■ Edit difference data
━━━━━━━━━━

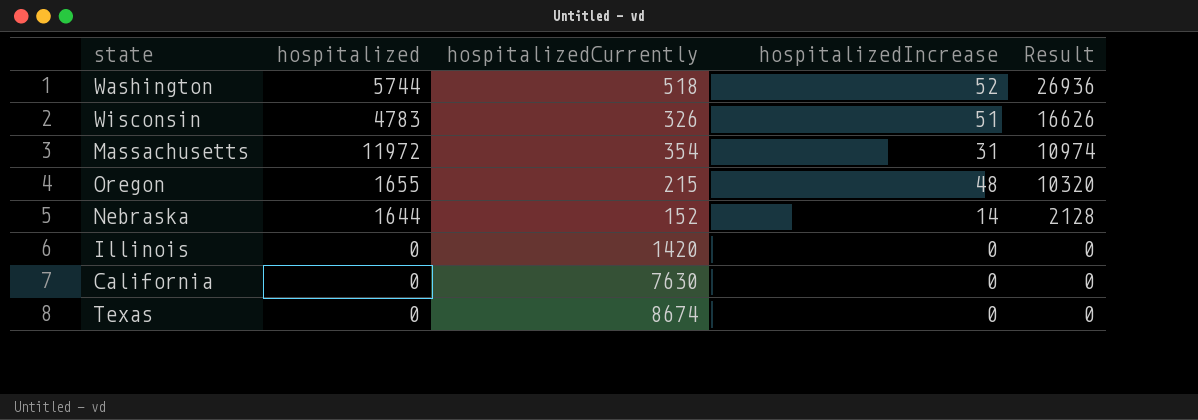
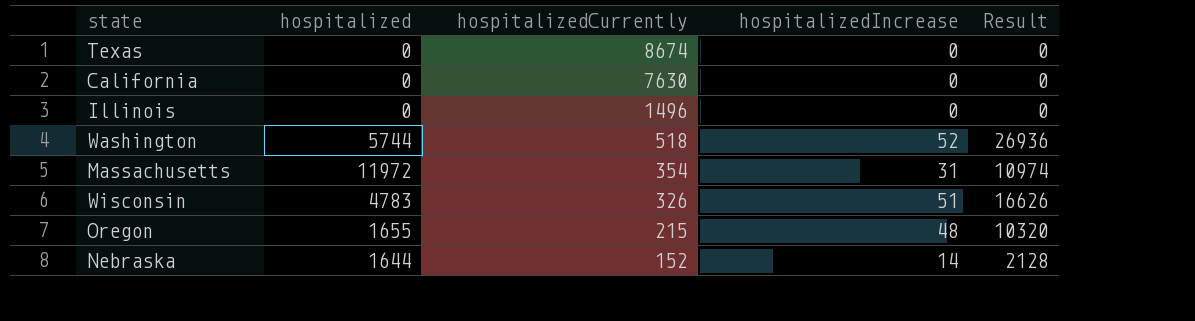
row order: Result descending -> hospitalizedCurrently descending
Illinois | hospitalizedCurrently: 1420 -> 1496

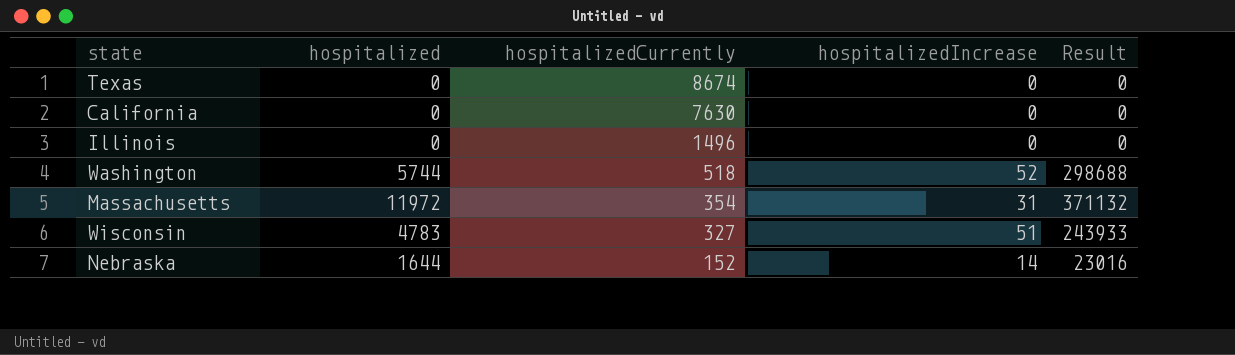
column Result | formula: [hospitalizedCurrently] * [hospitalizedIncrease] -> [hospitalized] * [hospitalizedIncrease]
row Oregon: 1655 | 215 | 48 | 10320 -> none
Wisconsin | hospitalizedCurrently: 326 -> 327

━━━━━━━━━━

■ PROMPT
Go through the entries and retype them exactly, except for the images.

■ FINISHED TASK
row order: Result descending -> hospitalizedCurrently descending
Illinois | hospitalizedCurrently: 1420 -> 1496

column Result | formula: [hospitalizedCurrently] * [hospitalizedIncrease] -> [hospitalized] * [hospitalizedIncrease]
row Oregon: 1655 | 215 | 48 | 10320 -> none
Wisconsin | hospitalizedCurrently: 326 -> 327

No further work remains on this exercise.